The Enlightenment recluse Henry Cavendish is remembered for being eccentric, synthesizing water and determining the Earth's density. Notoriously taciturn, Cavendish apparently made one joke in his entire life: commiserating with the ill-health of his colleague John Michell, he hoped that “it may at least permit the easier and less laborious employment of weighing the world”. Their efforts with a torsion balance eventually proved successful, but these heroes of mensuration make surprisingly brief appearances in Weighing the World. Instead of describing their laboratory experiments, Edwin Danson focuses on a far less famous line of investigation — measuring the attraction of mountains.

Weighing up the evidence: Mount Schiehallion was the focus of an early attempt to measure the world. Credit: DAVID NOTON PHOTOGRAPHY/ALAMY

Danson, a civil engineer, has coined a misleading title for his book, which turns out to be mainly a history of surveying in Britain and India during the ‘long eighteenth century’. He starts his account in seventeenth-century France, when perplexing results from accurate instruments forced cartographers to challenge the long-standing assumption that God had made the Earth a perfect sphere. They concluded that the Earth must be slightly squashed — but, as Voltaire put it, battles raged about whether it resembled a melon or a lemon. Several expeditions later, it seemed that the Earth was more like a pear. Surveyors faced an additional challenge to accuracy. Isaac Newton himself pointed out that, according to his gravitational theory, mountains must be centres of attraction. But Newton was wrong to doubt that instruments would ever be sensitive enough to detect this influence — large mountains can affect readings strongly enough to yield mapping errors of more than a mile.

Danson's book revolves around an expedition to Mount Schiehallion in the Scottish Highlands, which he interprets as a key founding event in the science of geodesy. Organized by the Royal Society, an underpaid team set out with the finest available equipment, but tempers flared during long weeks of arduous labour. Sleeping in cramped tents and hampered by atrocious weather, astronomers and surveyors quarrelled about their duties, and personality clashes were further exacerbated by class differences — although the astronomer royal, Nevil Maskelyne, redeemed himself by sending a Stradivarius to the ghillie whose fiddle had been burnt during the farewell celebrations. Back in London, Maskelyne calculated Schiehallion's attraction by comparing the astronomical and land measurements of its width. Armed with this result, and thanks to the surveyors' astonishing feat of triangulating the whole mountain to find its volume, he estimated its density.

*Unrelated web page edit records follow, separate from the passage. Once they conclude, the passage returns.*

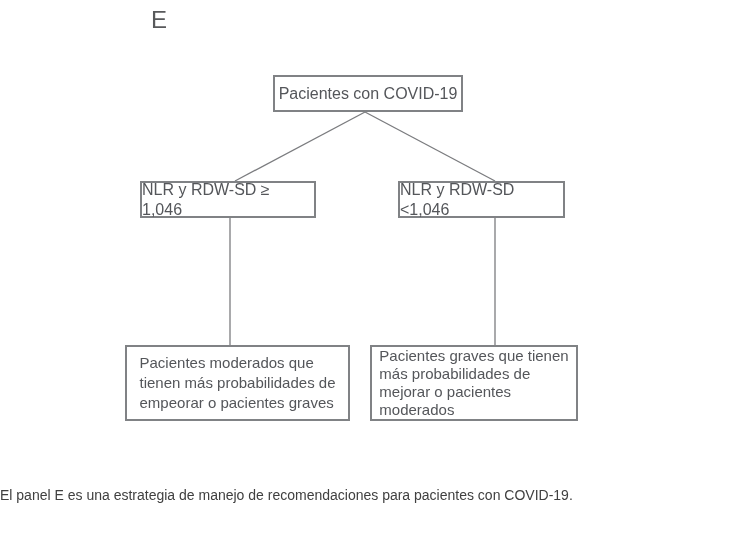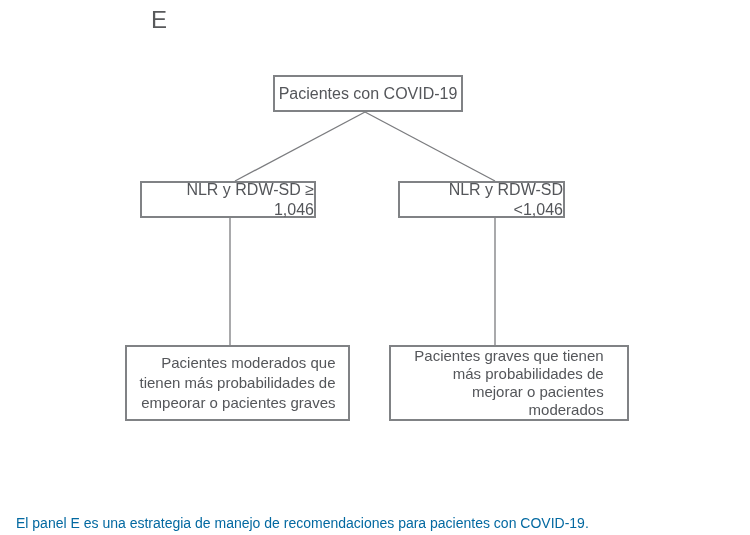--- a/index.html
+++ b/index.html
@@ -36,7 +36,7 @@
     display: flex;
     align-items: center;
     justify-content: center;
-    text-align: right;
+    text-align: left;
     white-space: pre-line;
     line-height: 1.2;
   }

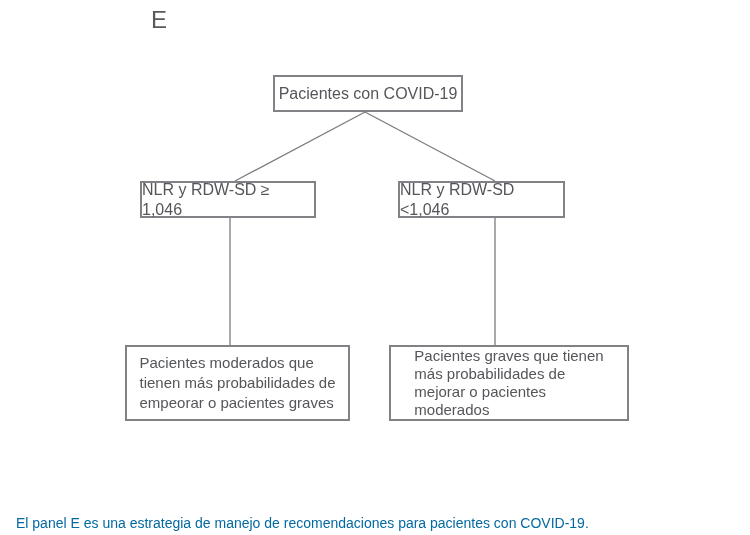--- a/index.html
+++ b/index.html
@@ -62,8 +62,8 @@
     line-height: 20px;
   }
   .node-outcome-right {
-    left: 389px; top: 345px;
-    width: 240px; height: 76px;
+    left: 370px; top: 345px;
+    width: 208px; height: 76px;
     font-size: 15px;
     line-height: 18px;
   }

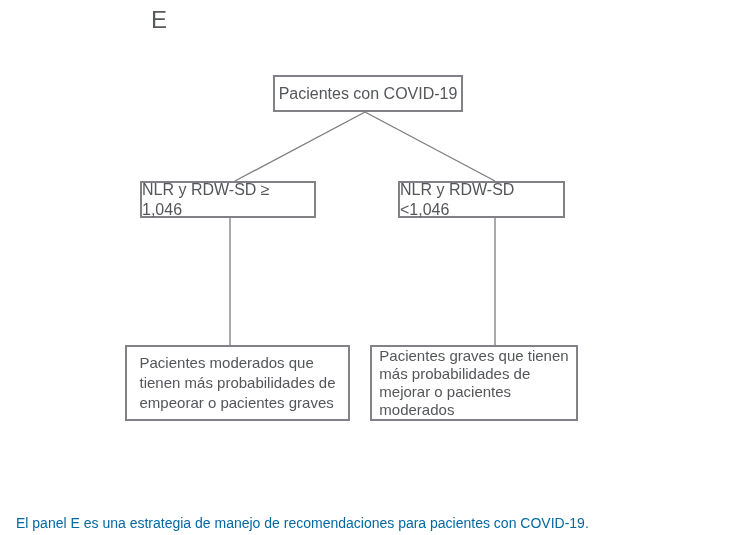--- a/index.html
+++ b/index.html
@@ -69,12 +69,11 @@
   }
   .caption {
     position: absolute;
-    left: 16px;
+    left: 0;
     top: 487px;
     width: 730px;
     font-size: 14px;
-    color: #0369a1;
-    margin-top: 28px;
+    color: #404040;
   }
 </style>
 </head>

This is a handsome book, brimming with original images as well as modern diagrams, although someone at the publisher apparently believes that the secondary in “secondary sources” means less important. An alert editor might have prevented Danson from dating experiments to test Newton's gravity to 15 years before he published the Principia, and also toned down phrases such as “Mother Nature was not about to let her foolish children exploit her oblate body.” But this modern surveyor's love for both his craft and his historical material emerges strongly. Danson not only explains technicalities clearly, but also gives readers some notion of the endurance and attention to detail involved in drawing maps before satellite systems removed the hard work — and the romance — from surveying.

Danson is a narrative rather than an analytic author, who intersperses scientific discussions with ample background information of varying relevance. His generosity in reproducing the minutiae of his research unfortunately obscures the plot-line leading to today's theories of Earth's structure, and this emphasis on presenting facts precludes a discussion of their significance, which would have given his work a wider appeal. Although the dust-jacket blurb highlights the novelty of Danson's narrative, his text skates around the interesting question of why Maskelyne's strenuous activity on Schiehallion has been forgotten, whereas Michell and Cavendish have acquired canonic status. To say they got a better answer is too simple: Danson's work implicitly illustrates how the theoretical work of scientists was — and still is — more esteemed than the practical contributions of engineers.